Piggybacking off that point, Brookings Institution senior fellow Nicol Turner-Lee said her research group is discussing their own version of a tracking mechanism, noting the number of broadband programs from BEAD to the Agriculture Department’s ReConnect.

“We are talking about a broadband dashboard, so something that is in real time because we have a lot of urgency” about this, Turner-Lee said.

“I think one way to increase public transparency about this spending is through some type of dashboard, that begins to show you where those investments are being made, what localities, what regions, what states, and the extent to which…just the improvement of data infrastructure — who’s involved with some of these decisions,” she added. “I think many of us are seeing states put together councils, but on the back-end we’re also hearing, ‘I didn’t know this was going on in my state.’

“Perhaps some of these dashboards can indicate that participatory process in addition to how the money is being spent, particularly as we lean in to where we are going to have to have some accountability on larger allotments of spending.”

Screenshot of the ITIF panel on Tuesday

However, Rob Rubinovitz, senior vice president and chief economist at trade association NCTA, said that’s all very difficult to do, adding the NCTA has tried that. He noted that the jurisdictions down to the county level do things differently, which means different ways of collecting data.

He suggested perhaps a more uniform way of collecting the data for all recipients of funding would help resolve the issue.

Concern about how states utilize funds

Along those lines, there was also some lingering concern on the panel about the NTIA’s guidelines for broadband funding being less prescriptive than it should have been.

Jonathan Chaplin, managing partner at New Street Research, said the guidance was vague in some areas – for example, in the case of a preference for open access networks, which allow other service providers to piggyback off of the same infrastructure – with the concern being “we’re going to end up with variability with how the funds are deployed across states.

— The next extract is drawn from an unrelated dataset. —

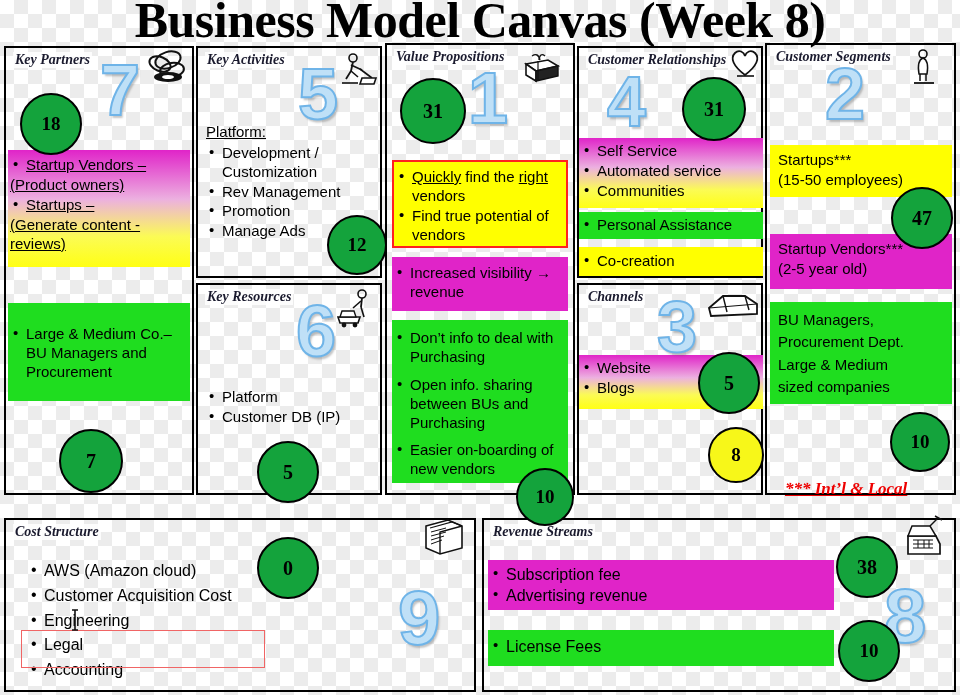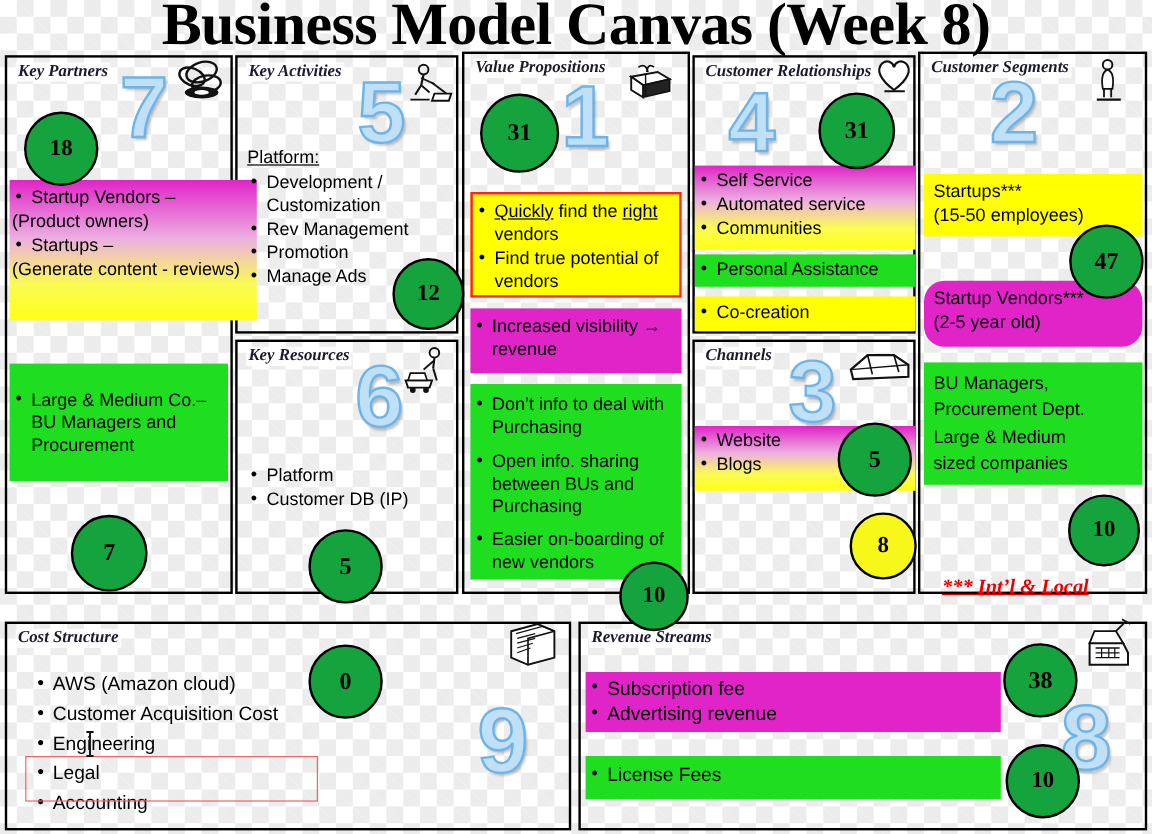"Startup Vendors –" div.note { text-decoration: none -> underline; width: 206px -> 182px }
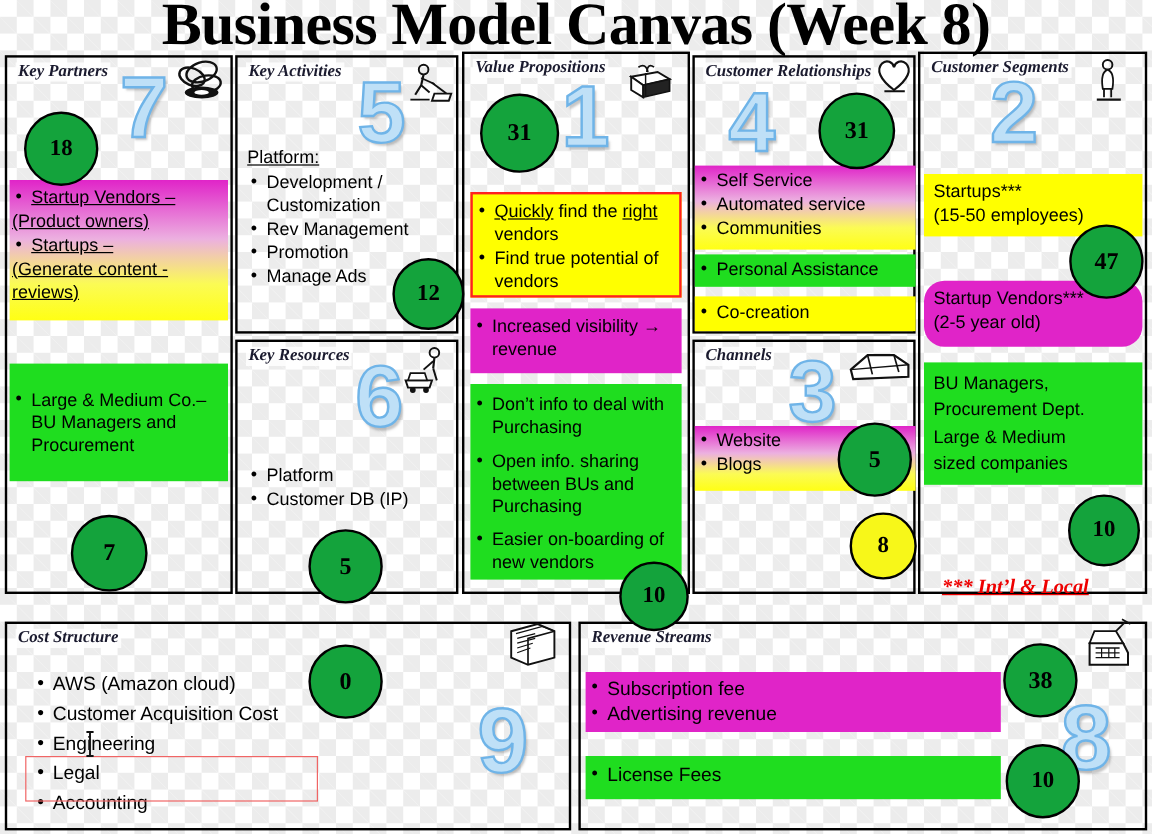"Startup Vendors***" div.note { border-radius: 17px -> none }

Chaplin noted that $42.5 billion — $100 million for each state as a baseline — is not enough on its own to close the digital divide for the 14 million unserved homes in America, recommending that states maximize the draw of private capital to get the funding required to do that.

“Some states are going to do it much better than others,” Chaplin said, “and we could end up with some states missing this historic opportunity to close the digital divide once and for all.”

The NTIA is expected to allocate the rest of the BEAD money to states by June 30.